Some of Maril’s early subjects also incorporated his interest in civil engineering and architecture, with works focused on construction or industrial themes. Maril returned to these themes throughout his career, and can be seen in works like the exhibition piece At the Fairgrounds, 1946, depicting the tents of a fairground and a pack of dogs shown distinctly in sharp, geometric shapes. “This painting demonstrates the artist’s keen interest in his surroundings.” Dobson says. “He found inspiration in his daily life and sought subject matter from the playful, as seen here, to the industrial scenes...”

Herman Maril (1908-1986), Southwest, 1972. Oil on canvas, 30¼ x 40¼ in.

Herman Maril (1908-1986), The Sea, circa 1972. Tapestry, 47 x 35 in.

In paintings like Intide, 1958, and an artist-designed tapestry, The Sea, circa 1972, we see Maril’s prevailing passion exposed; his love of Provincetown and the surrounding area. “Maril first visited Cape Cod during the summer of 1934, when Duncan Phillips visited his Chatham studio and purchased two of his paintings,” Dobson explains. “The artist returned to the area in 1948, spending his honeymoon in Provincetown. From that point on, he and his family spent most summers there until his death in 1986.”

Dobson continues, “[Intide] was done in Provincetown and demonstrates the artist’s love of painting the coastline of the area. Here, the variations in blue indicate the changing tides and depth of the water around the Cape while the dunes and rocks near the shore are reduced to simplified forms. Overall, Intide shows the artist’s bold, expressive brushwork and focus on form and color in his mature paintings.”

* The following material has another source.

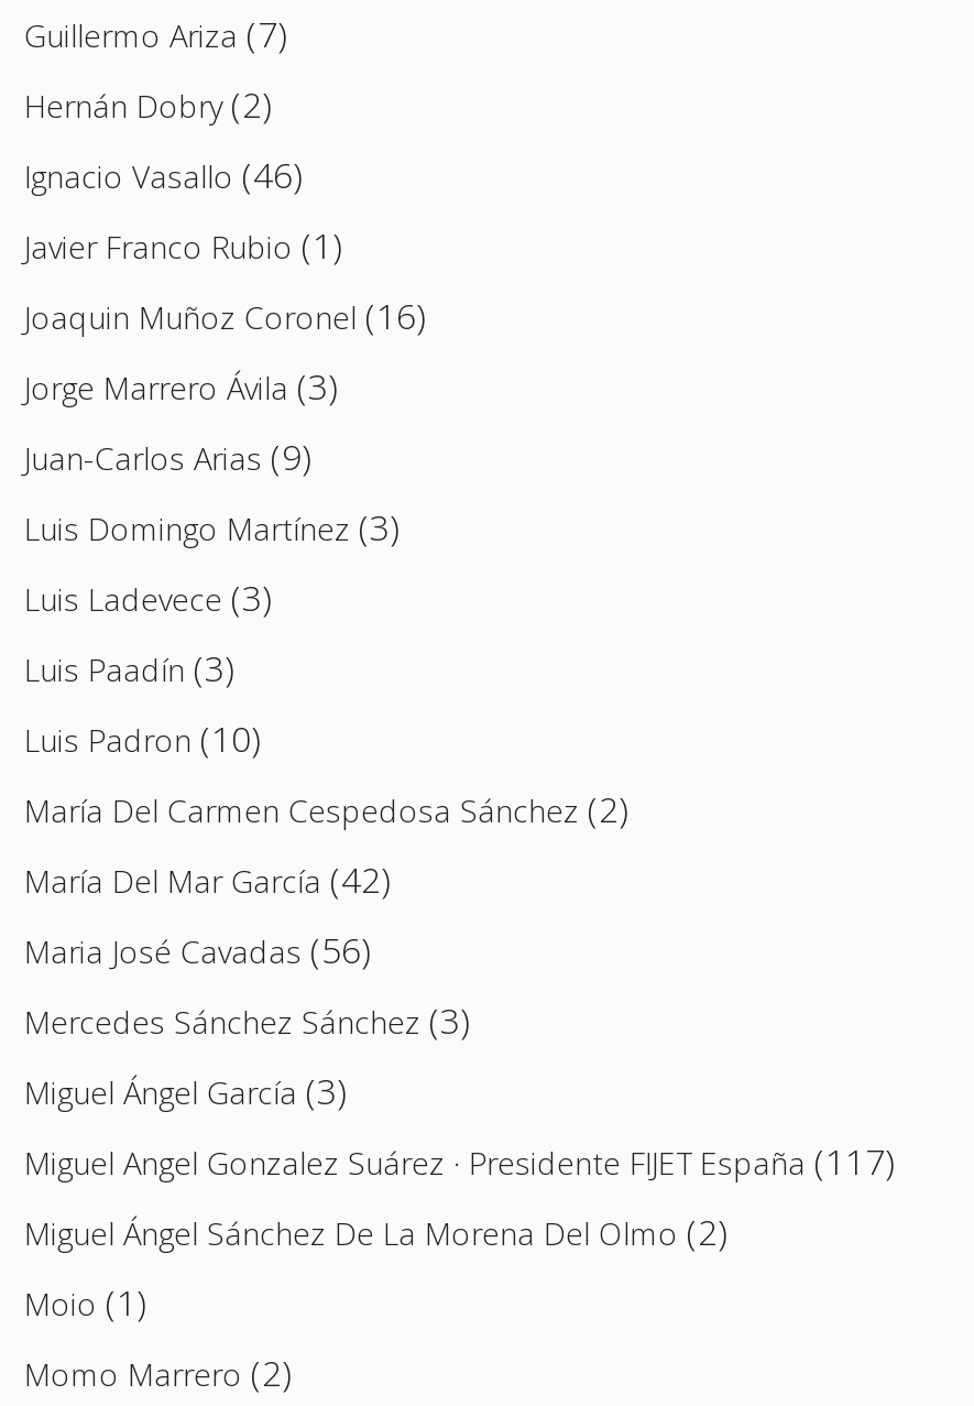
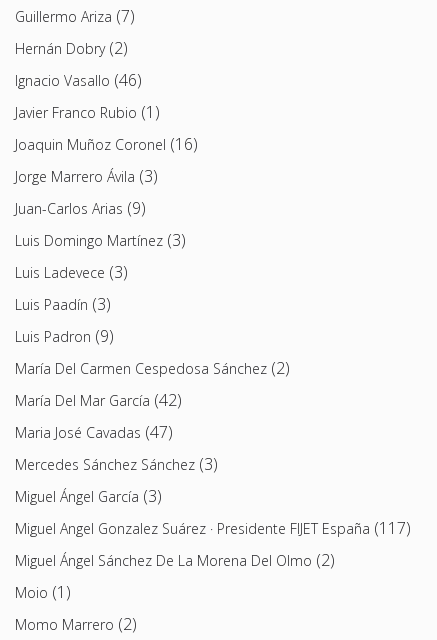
[24,714,262,763] Luis Padron (10) -> [15,325,114,347] Luis Padron (9)
[24,926,372,974] Maria José Cavadas (56) -> [15,421,173,443] Maria José Cavadas (47)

Herman Maril (1908-1986), Untitled (Hurricane), 1954. Oil on canvas, 30 x 38 in.  Below left: 

It’s the hope of Debra Force Fine Art that visitors of the exhibition, hanging through October 6, “can enjoy the journey from his early work, as a young artist starting to find his way, to the serene views of his beloved Provincetown in the 1970s and 1980s, done after he had been observing and painting the scenery for decades.”